> _ABOUT THIS EXERCISE_:
Copy each record exactly and skip its pictures.

> _RECORDS PROVIDED_:
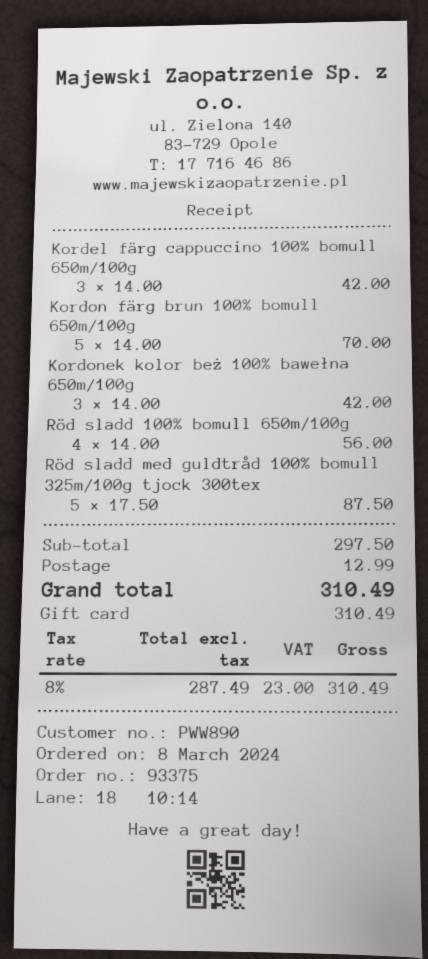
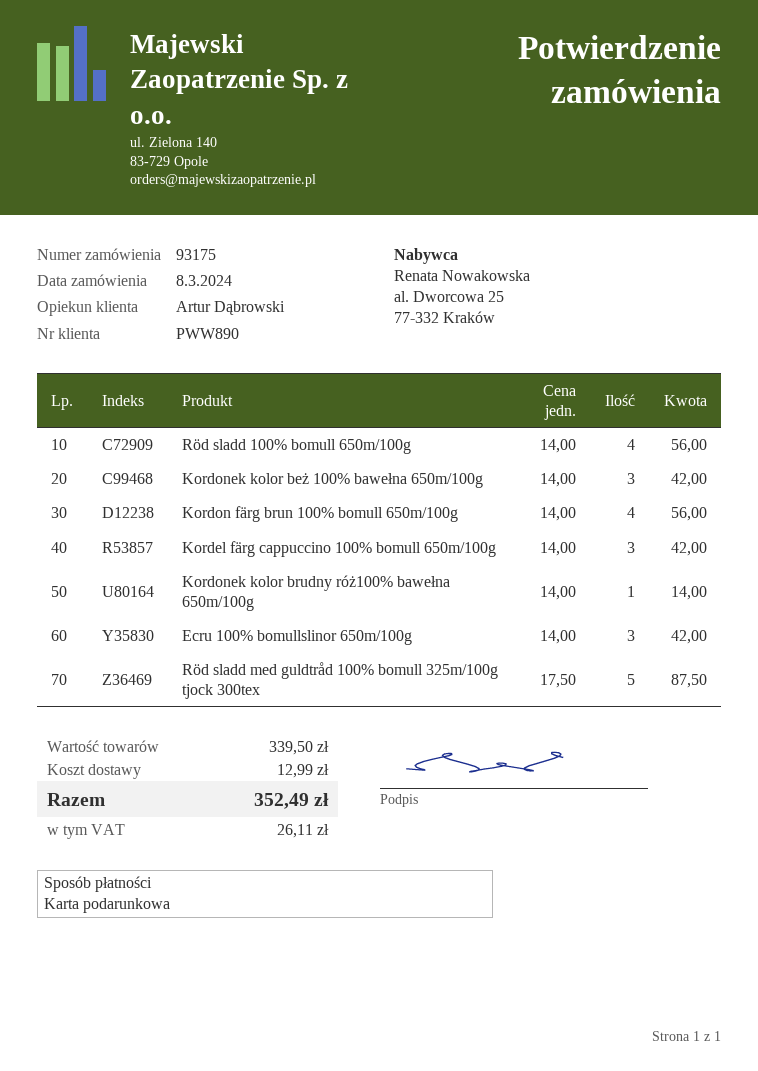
order number: 93375 -> 93175
Kordon färg brun 100% bomull 650m/100g: 5 x 14.00 = 70.00 -> 4 x 14.00 = 56.00
Kordonek kolor brudny róż100% bawełna 650m/100g: none -> 1 x 14.00 = 14.00
Ecru 100% bomullslinor 650m/100g: none -> 3 x 14.00 = 42.00
subtotal: 297.50 -> 339.50
tax: 23.00 -> 26.11
total: 310.49 -> 352.49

> _RESULT OF THE TASK_:
order number: 93375 -> 93175
Kordon färg brun 100% bomull 650m/100g: 5 x 14.00 = 70.00 -> 4 x 14.00 = 56.00
Kordonek kolor brudny róż100% bawełna 650m/100g: none -> 1 x 14.00 = 14.00
Ecru 100% bomullslinor 650m/100g: none -> 3 x 14.00 = 42.00
subtotal: 297.50 -> 339.50
tax: 23.00 -> 26.11
total: 310.49 -> 352.49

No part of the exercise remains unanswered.